About this task — In the entries that follow, find the word "child" and report each line it is on.

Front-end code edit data
:::::

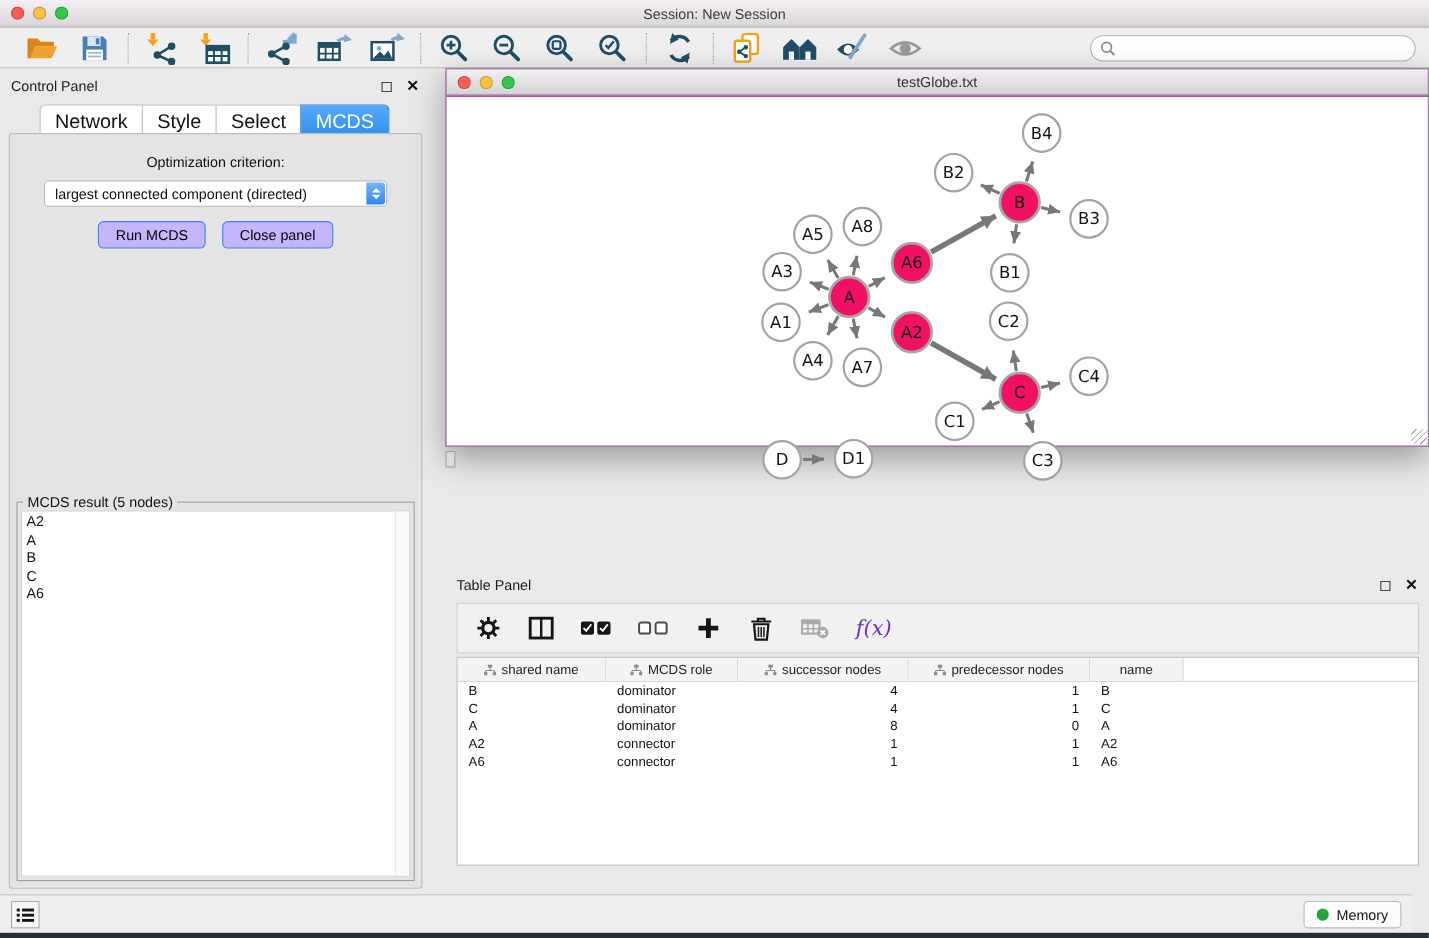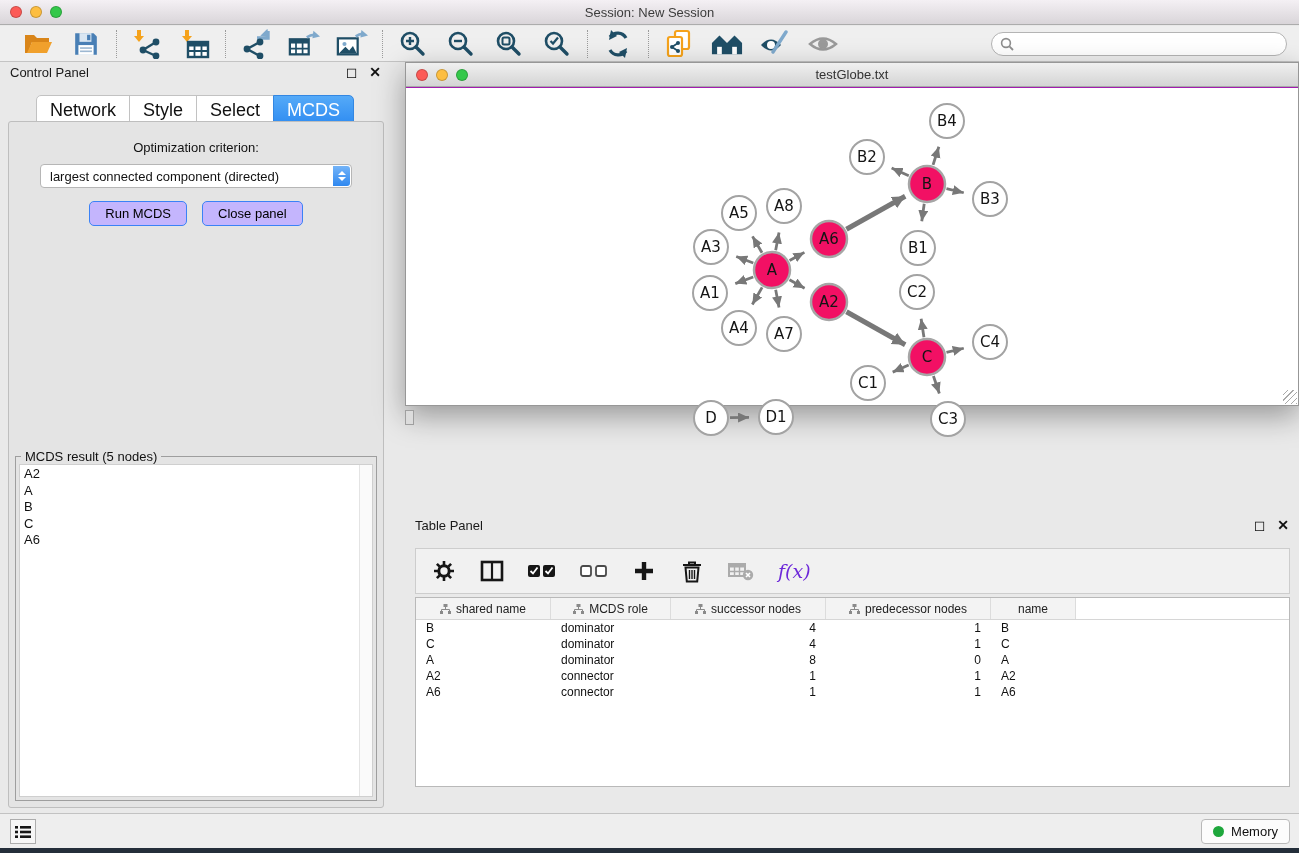--- a/index.html
+++ b/index.html
@@ -21,21 +21,21 @@
     border-bottom:1px solid #C4C4C4; display:flex; align-items:center; padding:0 8px; }
   .tb-group { display:flex; align-items:center; gap:16px; padding:0 14px; }
   .tb-sep { width:0; height:28px; border-left:1px dotted #9B9B9B; }
   .tb-icon { width:32px; height:30px; display:flex; align-items:center; justify-content:center; cursor:default; }
   .search { position:absolute; right:12px; top:6px; width:296px; height:24px; border:1px solid #B4B4B4;
     border-radius:12px; background:#FFF; display:flex; align-items:center; padding:0 8px; gap:5px; }
   .search input { border:none; outline:none; flex:1; font-size:12px; background:transparent; }
 
   
   .control-panel { position:absolute; left:0; top:65px; width:391px; height:747px; }
-  .panel-header { height:26px; display:flex; align-items:flex-start; padding:0 10px; font-size:13px; color:#1A1A1A; }
+  .panel-header { height:26px; display:flex; align-items:center; padding:0 10px; font-size:13px; color:#1A1A1A; }
   .panel-controls { margin-left:auto; display:flex; gap:12px; font-size:14px; color:#111; font-weight:bold; }
   .panel-controls span { cursor:default; line-height:14px; }
   .seg-tabs { display:flex; justify-content:center; margin-top:4px; }
   .seg-tab { border:1px solid #C2C2C2; background:#FFF; padding:4px 13px; font-size:18px; margin-left:-1px; cursor:default; }
   .seg-tab:first-child { border-radius:5px 0 0 5px; }
   .seg-tab:last-child { border-radius:0 5px 5px 0; }
   .seg-tab.active { background:linear-gradient(#55AAF8,#2E8BF1); border-color:#3387E2; color:#FFF; }
   .cp-content { position:absolute; left:8px; right:7px; top:56px; bottom:4px;
     background:#E4E4E4; border:1px solid #BEBEBE; border-radius:3px; }
   .opt-label { text-align:center; margin-top:18px; font-size:13px; }
@@ -76,21 +76,21 @@
   .tp-table { position:absolute; left:10px; right:9px; top:79px; height:190px; background:#FFF;
     border:1px solid #B9B9B9; overflow:hidden; }
   .thead { display:flex; height:22px; border-bottom:1px solid #D6D6D6; }
   .th { display:flex; align-items:center; justify-content:center; gap:5px; font-size:12px;
     background:#F3F3F3; border-right:1px solid #DCDCDC; color:#222; }
   .tbody .tr { display:flex; height:16px; align-items:center; }
   .td { font-size:12px; padding:0 10px; white-space:nowrap; overflow:hidden; }
   .tp-tabs { position:absolute; top:271px; left:0; right:0; display:flex; justify-content:center; }
 
   
-  .statusbar { position:absolute; left:0; right:0; top:813px; height:35px; background:#EEEEEE; border-top:1px solid #C2C2C2; }
+  .statusbar { position:absolute; left:0; right:16px; top:813px; height:35px; background:#EEEEEE; border-top:1px solid #C2C2C2; }
   .list-btn { position:absolute; left:10px; top:5px; width:26px; height:25px; background:#F6F6F6;
     border:1px solid #ADADAD; display:flex; align-items:center; justify-content:center; }
   .memory-btn { position:absolute; right:9px; top:5px; height:25px; background:#FCFCFC; border:1px solid #B9B9B9;
     border-radius:4px; display:flex; align-items:center; gap:7px; padding:0 11px; font-size:13px; }
   .mem-dot { width:11px; height:11px; border-radius:50%; background:#1EA73C; }
   .desktop-strip { position:absolute; left:0; right:0; bottom:0; height:5px; background:#242E3A; }
 </style>
 </head>
 <body>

:::::

Solution to the problem —
   .seg-tab:first-child { border-radius:5px 0 0 5px; }
   .seg-tab:last-child { border-radius:0 5px 5px 0; }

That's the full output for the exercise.